A commonly used method for limiting occurrences of near-zero spatial gradients in calculation of climate velocities is adding a small random noise to their values21. In this random noise method, the user directly determines the range of generated “uncertainties”, usually small in magnitude relative to the signal for which they are generated. Here we use a bootstrap method42,43 that, on the other hand, requires user input about the number of generated time series from which the uncertainty range is calculated and not the range itself. The assumption about optimal calculation can be tested by adding more generated series to the analysis, hence making bootstrap more mathematically rigorous (less arbitrary) than the random noise generation. In any case, the choice of method for limiting near-zero spatial gradients can significantly affect only the extreme values of climate velocities, usually related to lowland areas, and therefore we recommend the use of a bootstrap method in calculation of near-zero spatial gradients.

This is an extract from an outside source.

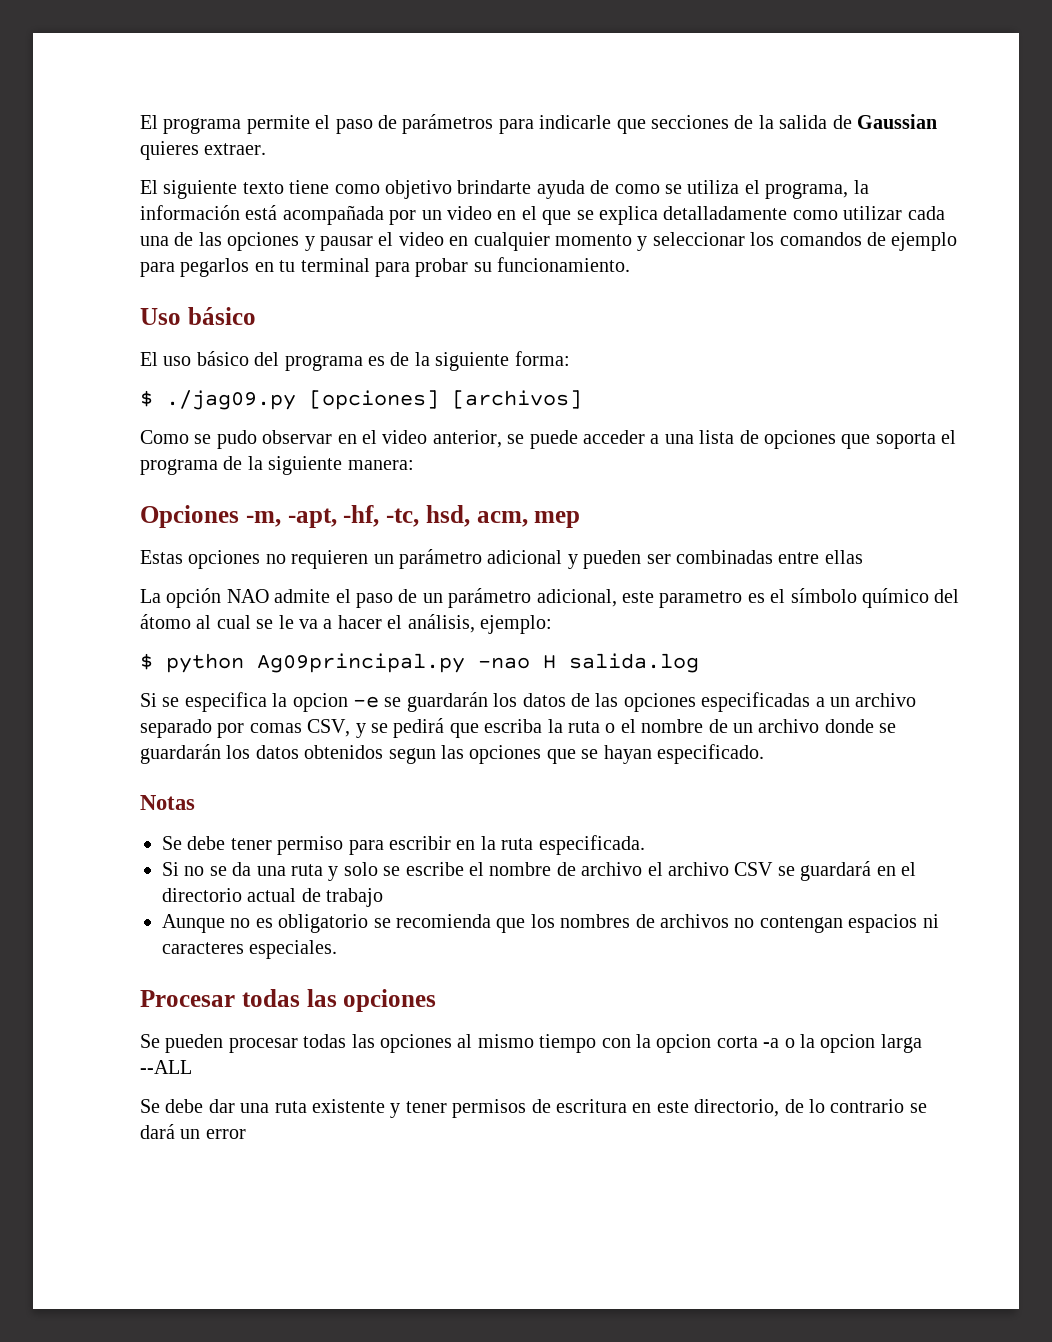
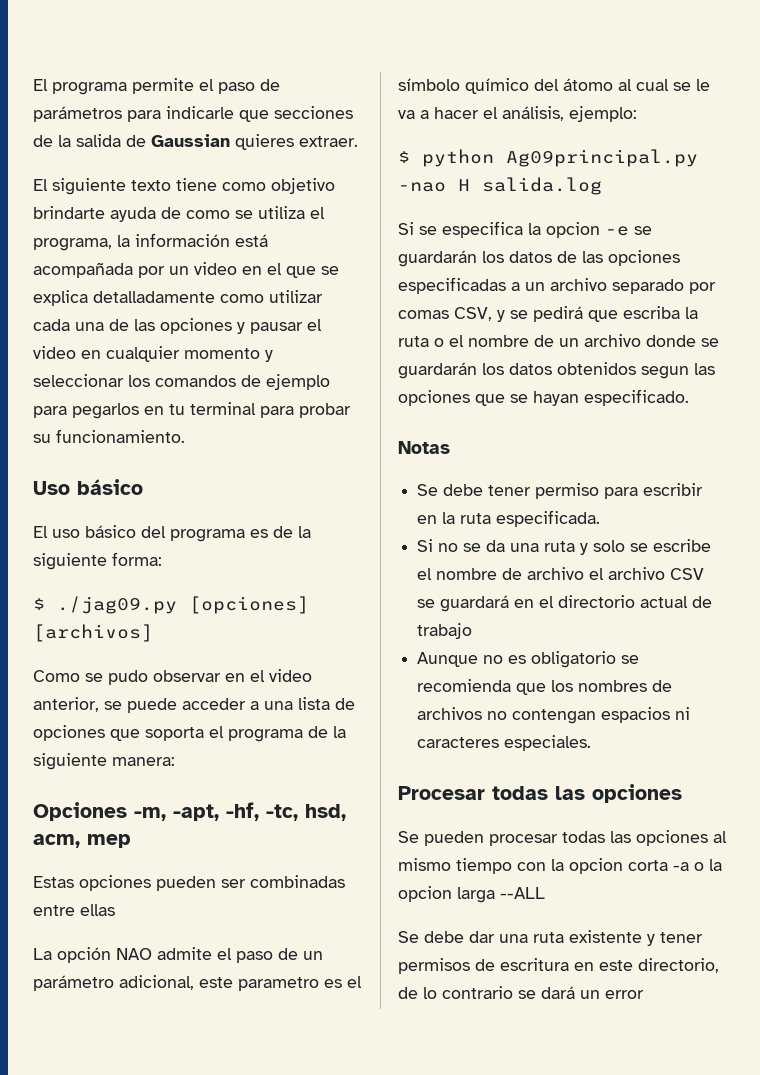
[265,549,578,569] no requieren un parámetro adicional y -> (151, 883) none

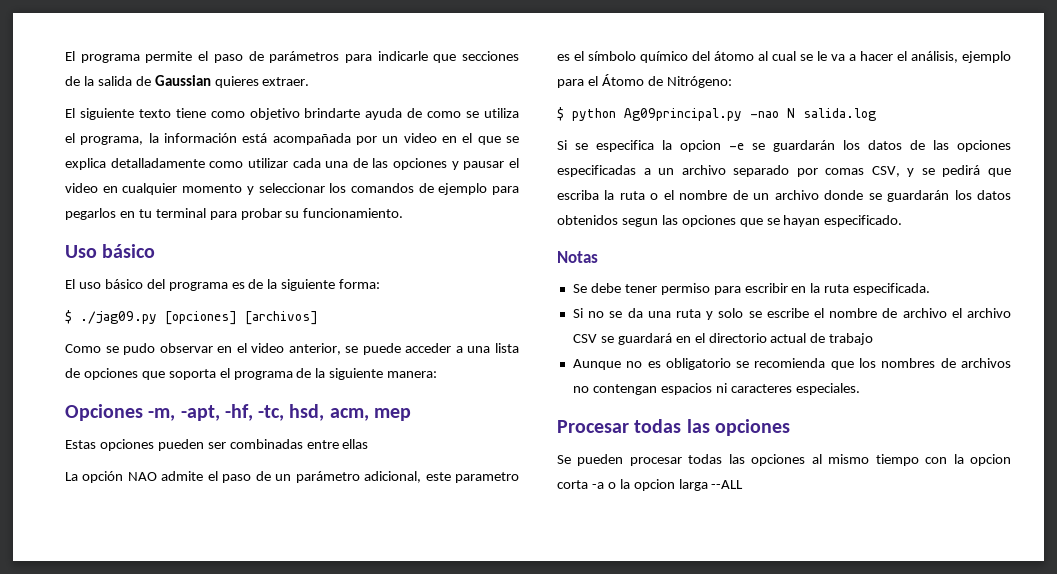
[569,106,637,122] ejemplo: -> [962,51,1011,63] [557,74,732,88] ejemplo para el Átomo de Nitrógeno:
[458,179,470,191] H -> [787,108,795,118] N
[398,930,703,946] [398,958,719,974] [398,986,644,999] // Se debe dar una ruta existente y tener permisos de escritura en este directorio, de lo contrario se dará un error -> (744, 484) none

Data based studies like the one we present here can help to further explore the causal links and attribution of species shifts across multiple taxa to local and regional climate variability. Species from multiple taxonomic groups have different climatic requirements and heterogeneous responses to climate change (i.e. either on the individualistic or population level) that are not fully understood16,59. Some studies have used biotic velocity (metrics developed based on climatic niche models)58,60, and have analysed plant species vulnerability (on a population level) to local climate change velocity and their migration abilities (i.e. dispersal abilities)61. Still, such studies use species distribution data from range maps which are scale dependent, and this could overestimate the presence of a particular species. In other words, they do not use species occurrence data58 and, in order to better understand to what extent species have followed previous climate change velocity at the local and regional scales, we need studies based on occurrence data. Such studies can serve as a guide to estimating the rate of future ecological migrations driven by climate velocity.

Conclusion

With the continued rapid climate change that is anticipated for coming decades, fine scales studies on a seasonal climate change and velocity analysis over the past century and in particular over the past 60–70 years are necessary to understand biological responses of different taxonomic groups and to identify the most vulnerable species, and possible climate refugia62. Such regional/local scale climate change baseline studies do not only open the door for more necessary collaboration between climate change scientists and ecologists, but they also allow better clarifications between recent biodiversity changes and their impact on ecosystem services12,63. This could lead towards more accurate future projections and to more effective policy and biodiversity management planning12,57,64,65. Therefore, we argue for more combined research on detecting the magnitude/velocity of seasonal climate variability (as many species do not respond to the mean annual temperature or precipitation change)29 versus observed shifts in the species’ geographical distribution at local and regional spatial scales.